Şöyle açıklayayım: Geçmişte, fikirlerin doğasını anlamaya yönelik fikirler yavaşça gelişti. Astronomi öncesinde, yıldızların ve gezegenlerin hareketlerinden anlam çıkarmaya çalışan astroloji vardı. Kimya ise, başlangıçta kurşunu altına dönüştürmeye çalışan simyadan gelişti.
Bu ilkel uygulamaların bilim haline gelmesi binlerce yıl sürdü. Bilim olgunlaştığında bile, erken dönem bilimleri genellikle kemikler, mineraller veya ağaç yaprakları gibi nesneleri sınıflandırmakla ilgiliydi.
Astronominin manzarası, 1860’larda spektroskopinin geliştirilmesiyle büyük bir değişim geçirdi. Bu, evreni anlamada yeni bir dönemin, astrofizik döneminin başlangıcını işaret etti. Astronomlar artık, kozmik nesnelerin fiziksel doğasını nesnel ve ölçülü bir şekilde çözümlemeye ciddi olarak başlayabilirdi.

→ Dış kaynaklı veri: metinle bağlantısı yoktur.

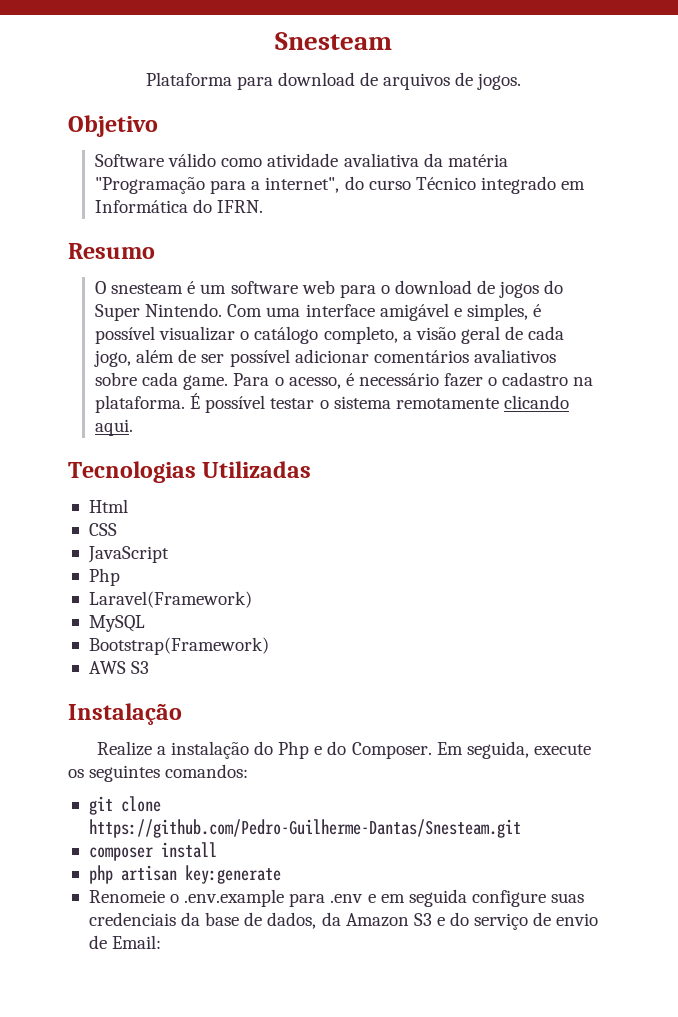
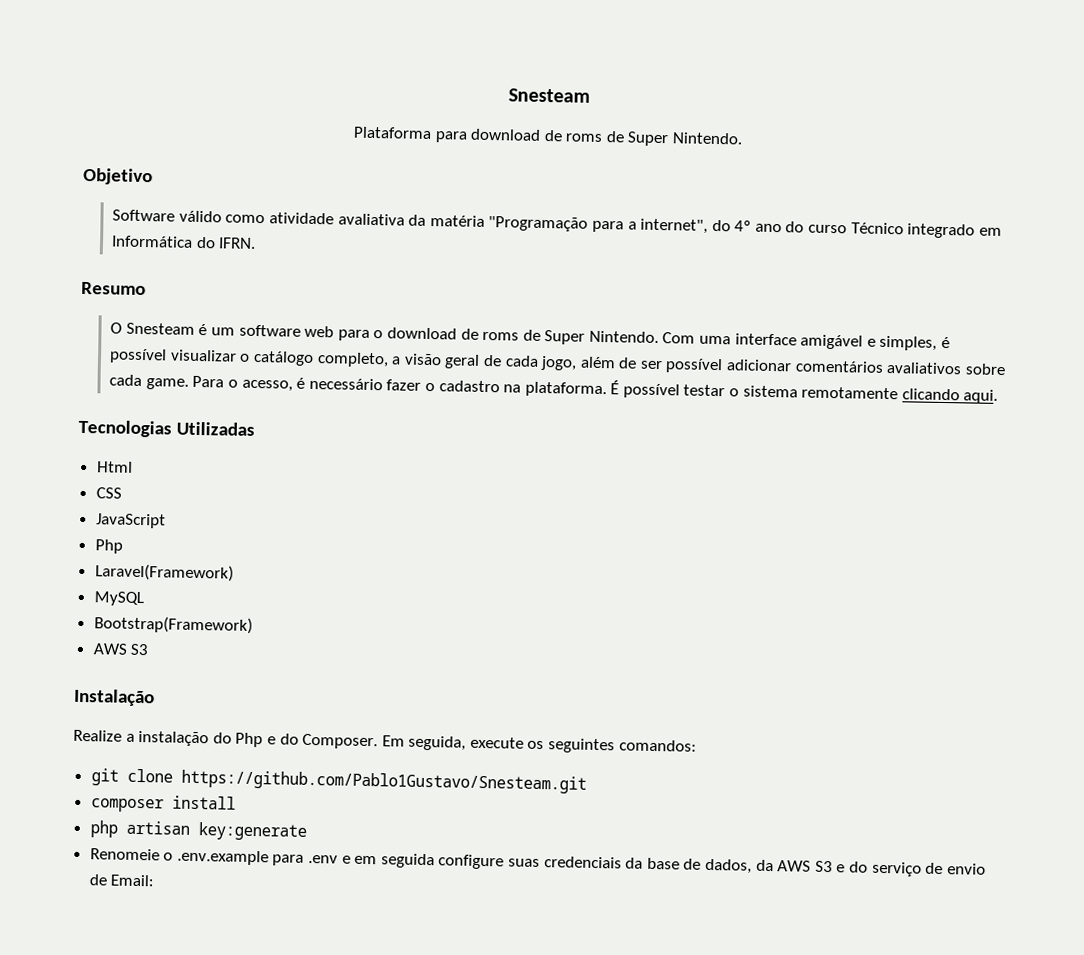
[383,72,522,90] arquivos de jogos. -> [565,131,744,147] roms de Super Nintendo.
(364, 183) none -> [734,220,805,233] 4º ano do
[111,283,184,294] snesteam -> [125,322,195,335] Snesteam
[499,280,564,298] jogos do -> [482,329,541,341] roms de
[88,819,521,838] https://github.com/Pedro-Guilherme-Dantas/Snesteam.git -> [180,769,587,794] https://github.com/Pablo1Gustavo/Snesteam.git
[345,913,409,927] Amazon -> [777,860,812,872] AWS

Büyük keşifler peş peşe geldi. Bir yüzyıl önce, Einstein, görelilik teorileriyle fiziği dönüştürdü ve Newton’dan bu yana temel hareket yasalarımızı ilk kez yeniden yazdı. Hubble, 1920’lerin başında, galaksilerin doğasını ve devasa kozmik mesafe ölçeğinin ilk ipuçlarını keşfederek astronomiyi devrim niteliğinde değiştirdi.

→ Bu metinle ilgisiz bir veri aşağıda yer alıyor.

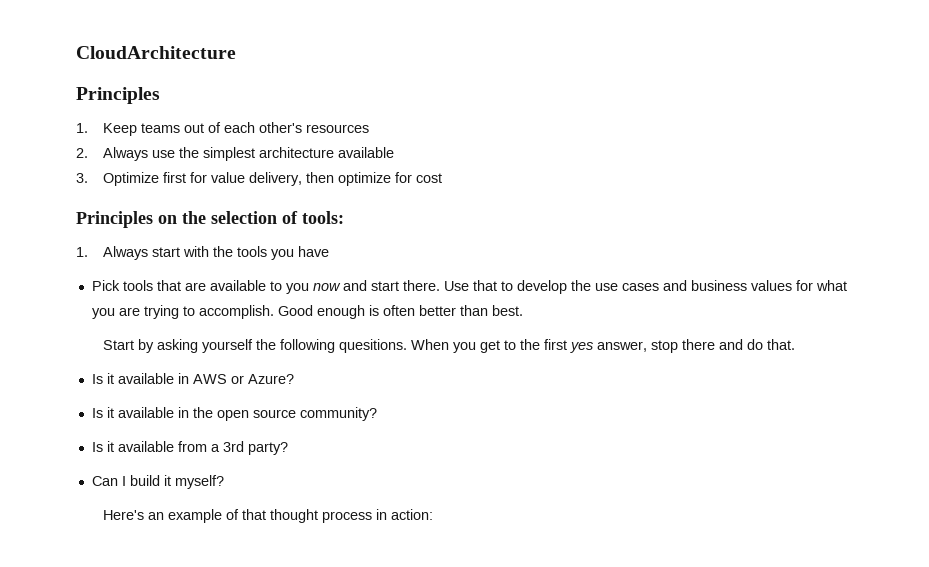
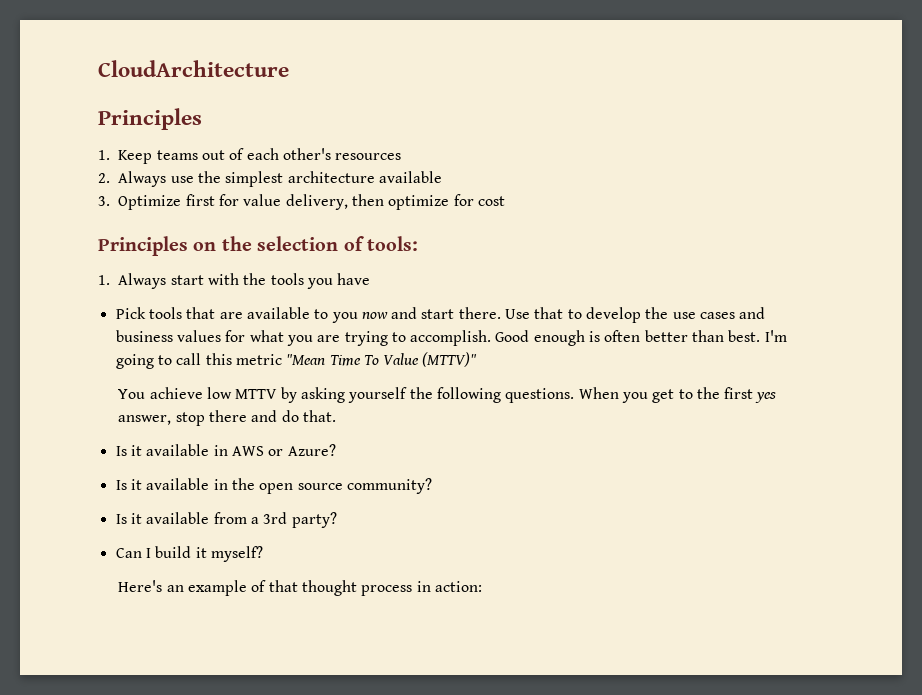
[102,340,134,350] // Start -> [764,330,787,342] [115,352,478,369] [118,387,278,399] I'm going to call this metric "Mean Time To Value (MTTV)" // You achieve low MTTV
[338,339,407,353] quesitions. -> [505,388,575,403] questions.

Ancak, en son nesil, evren hakkında önceki dönemlerle kıyaslanamayacak kadar büyük bir bilgi patlamasına tanık oldu. Ve bu süreçte, büyük sürprizler birçok evren hakkındaki düşüncemizi tamamen değiştirdi.
Şimdi, insanlığın tarih boyunca sorduğu en büyük ve en temel sorulara yanıtlar alıyoruz: Evren ne kadar yaşlı? Nasıl başladı? Kozmos ne kadar büyük? Kara delikler var mı? Evren nasıl sonlanacak? Ve neden sıradan bir yıldızın etrafında dönen bir gezegende yaşıyoruz?

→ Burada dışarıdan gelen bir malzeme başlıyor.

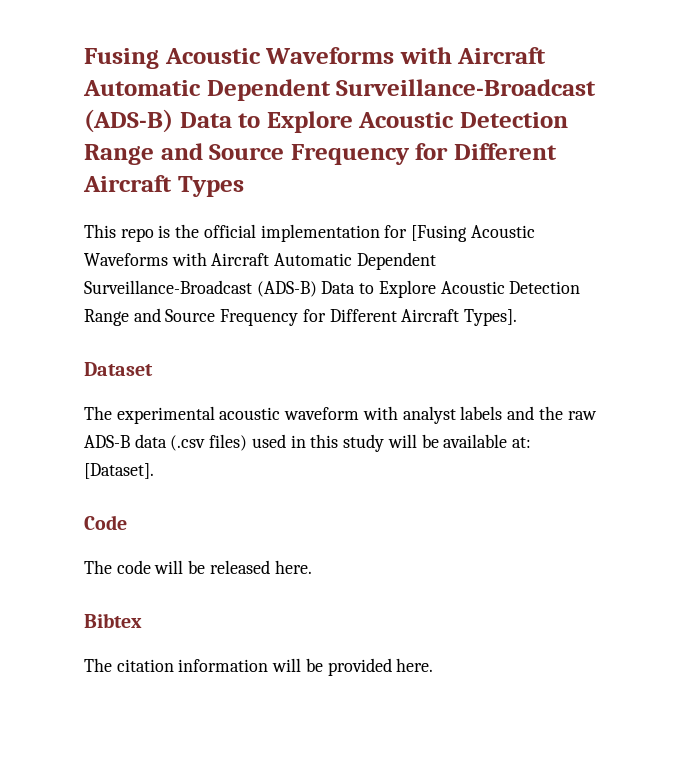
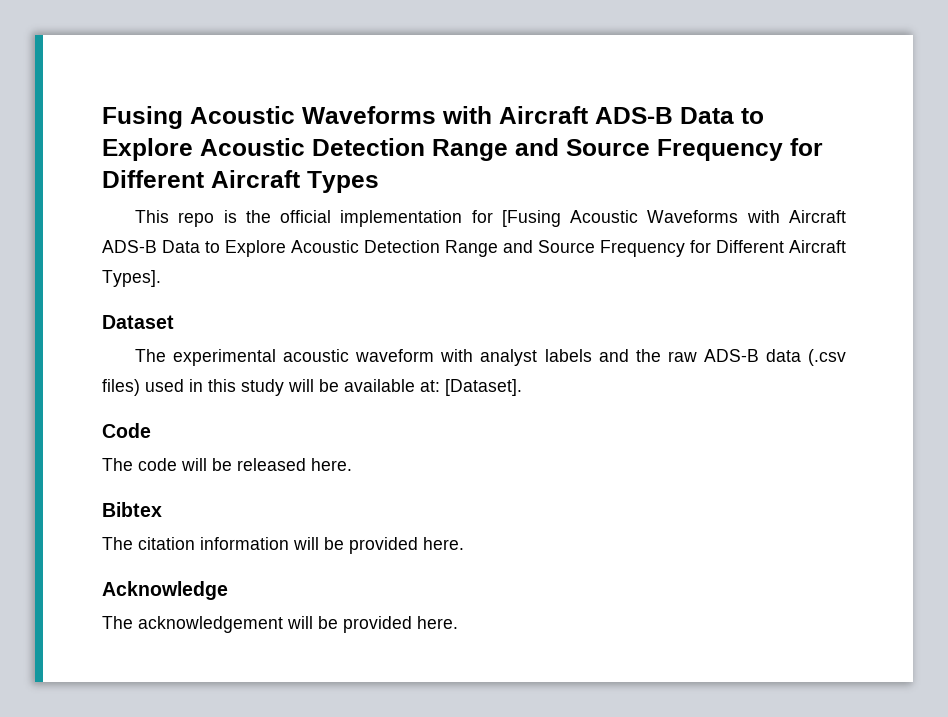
[83,79,597,101] [84,109,173,133] Automatic Dependent Surveillance-Broadcast (ADS-B) -> [595,107,673,124] ADS-B
[274,252,436,270] [84,280,317,297] Automatic Dependent Surveillance-Broadcast (ADS-B) -> [102,240,157,253] ADS-B
(434, 665) none -> [102,581,228,600] [102,616,458,633] // Acknowledge // The acknowledgement will be provided here.

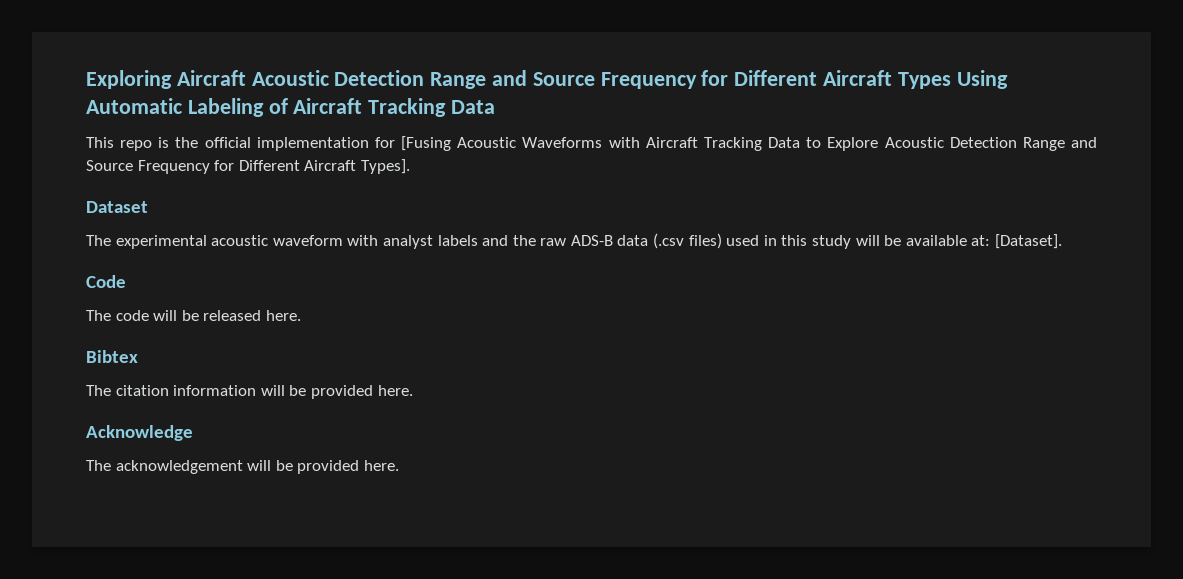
[102,106,764,129] [102,138,193,161] Fusing Acoustic Waveforms with Aircraft ADS-B Data to Explore -> [86,70,246,89] Exploring Aircraft
(379, 182) none -> [956,70,1008,89] [86,98,496,117] Using Automatic Labeling of Aircraft Tracking Data
[102,240,157,253] ADS-B -> [703,137,762,151] Tracking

Gerçekten de, astronomiyi seven ve gökyüzüne hayranlıkla bakan biri olmak için bundan daha iyi bir zaman olmamıştı.
Ay Nasıl Oluştu ?
Astronominin büyük gizemlerinden biri, en yakın göksel komşumuz olan Ay’dır. Muhtemelen, eski atalarımızın gökyüzündeki ilk fark ettiği ve merak ettiği nesnelerden biri Ay’dı.
Uzun bir süre boyunca, Ay gezegen bilimcilerine karmaşık bulmacalar sundu. Dünya-Ay sistemi garip bir sistemdir. Yüksek açısal momentumuyla—yani yüksek yörünge hızı, dönme hızı ve kütlesi ile—bilinir. Ay, Dünya’ya kıyasla nispeten büyük bir kütleye sahiptir ve yörüngesi de alışılmadık bir şekilde, ekliptik düzleme 5.1° eğimlidir. Ancak bu kadar kütleye rağmen, Ay’ın genel yoğunluğu şaşırtıcı derecede düşüktür.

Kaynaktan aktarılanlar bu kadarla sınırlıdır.